The Presidium of the Supreme Soviet was in practice the ruling body of the Soviet Union. Khrushchev was its chairman. This was where the power lay. What would Khrushchev do?

Dimka was first, but soon Presidium members and their aides began to trickle in. No one knew what Kennedy was going to say. Yevgeny Filipov arrived with his boss, Defense Minister Rodion Malinovsky. “This is a fuckup,” Filipov said, hardly able to hide his glee. Dimka ignored him.

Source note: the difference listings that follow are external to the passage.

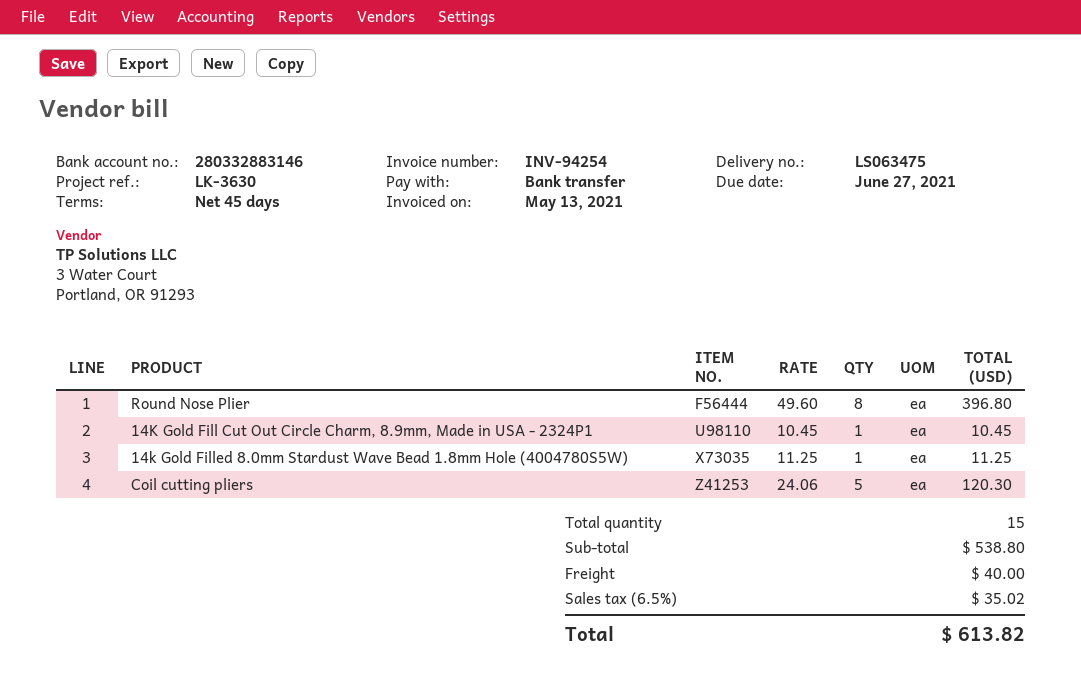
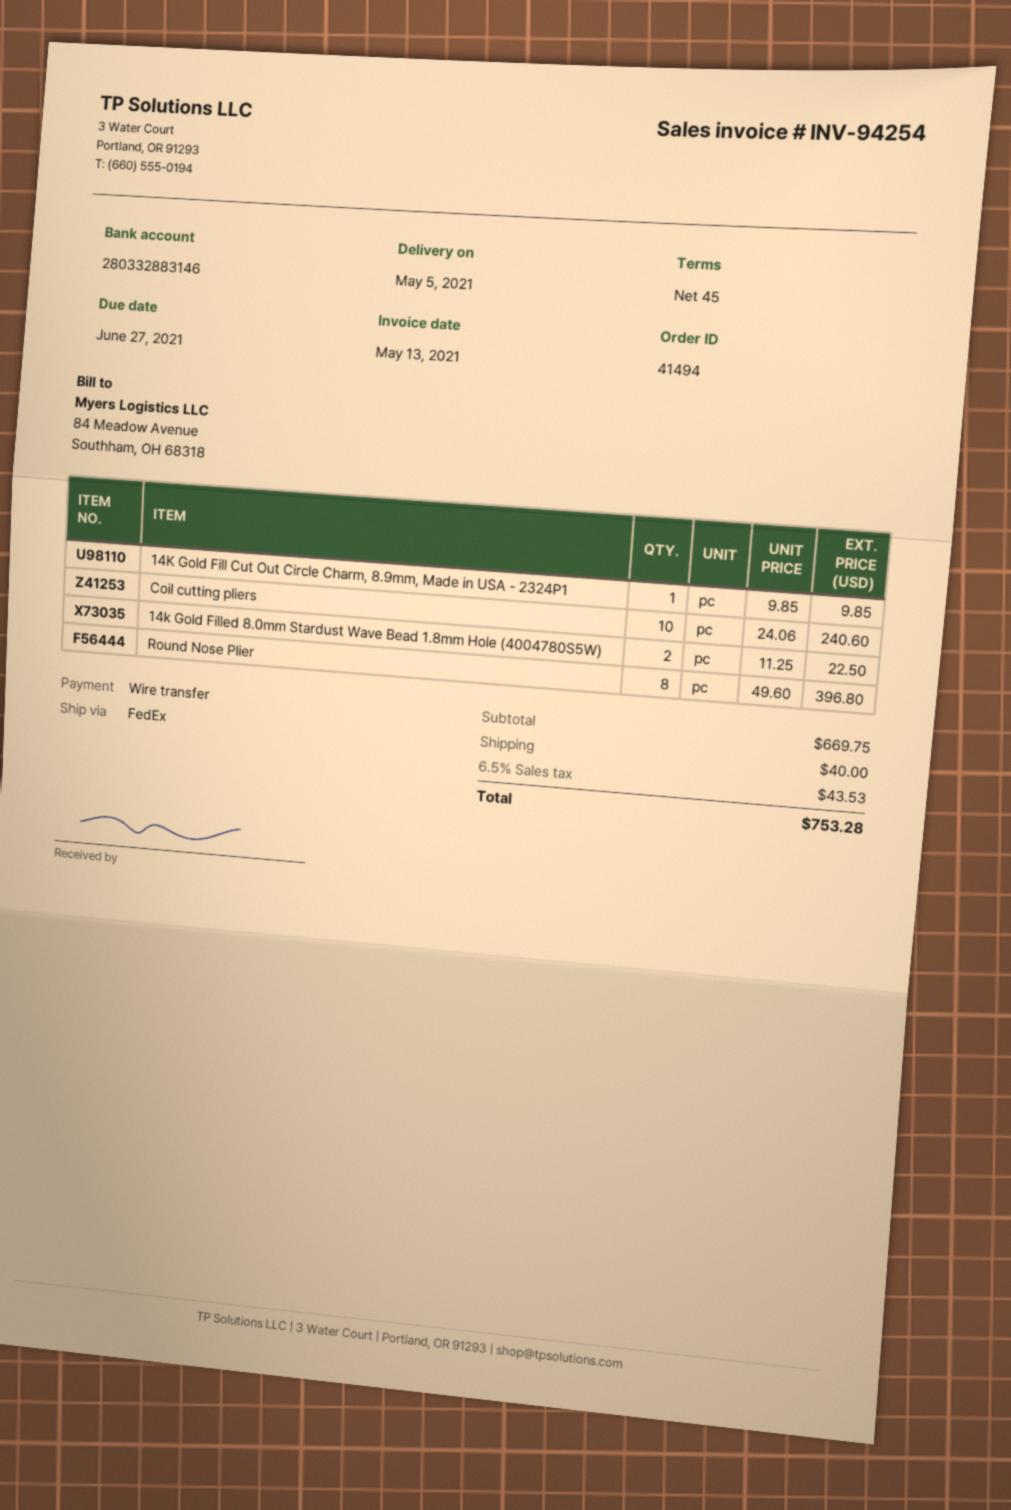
14K Gold Fill Cut Out Circle Charm, 8.9mm, Made in USA - 2324P1: 1 x 10.45 = 10.45 -> 1 x 9.85 = 9.85
14k Gold Filled 8.0mm Stardust Wave Bead 1.8mm Hole (4004780S5W): 1 x 11.25 = 11.25 -> 2 x 11.25 = 22.50
Coil cutting pliers: 5 x 24.06 = 120.30 -> 10 x 24.06 = 240.60
subtotal: 538.80 -> 669.75
tax: 6.5% = 35.02 -> 6.5% = 43.53
total: 613.82 -> 753.28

Natalya came in with the black-haired, dapper foreign minister Andrei Gromyko. She had decided that the late hour licensed casual clothing, and she looked cute in tight American-style blue jeans and a loose-fitting wool sweater with a big rolled collar.

“Thank you for the early warning,” Dimka murmured to her. “I really appreciate it.”

She touched his arm. “I'm on your side,” she said. “You know that.”

Khrushchev arrived and opened the meeting by saying: “I believe Kennedy's television address will be about Cuba.”

Dimka sat up against the wall behind Khrushchev, ready to run errands. The leader might need a file, a newspaper, or a report; he might ask for tea or beer or a sandwich. Two other Khrushchev aides sat with Dimka. None of them knew the answers to the big questions. Had the Americans found the missiles? And, if they had, who had let the secret out? The future of the world hung in the balance but Dimka, somewhat to his shame, was equally worried about the future of Dimka.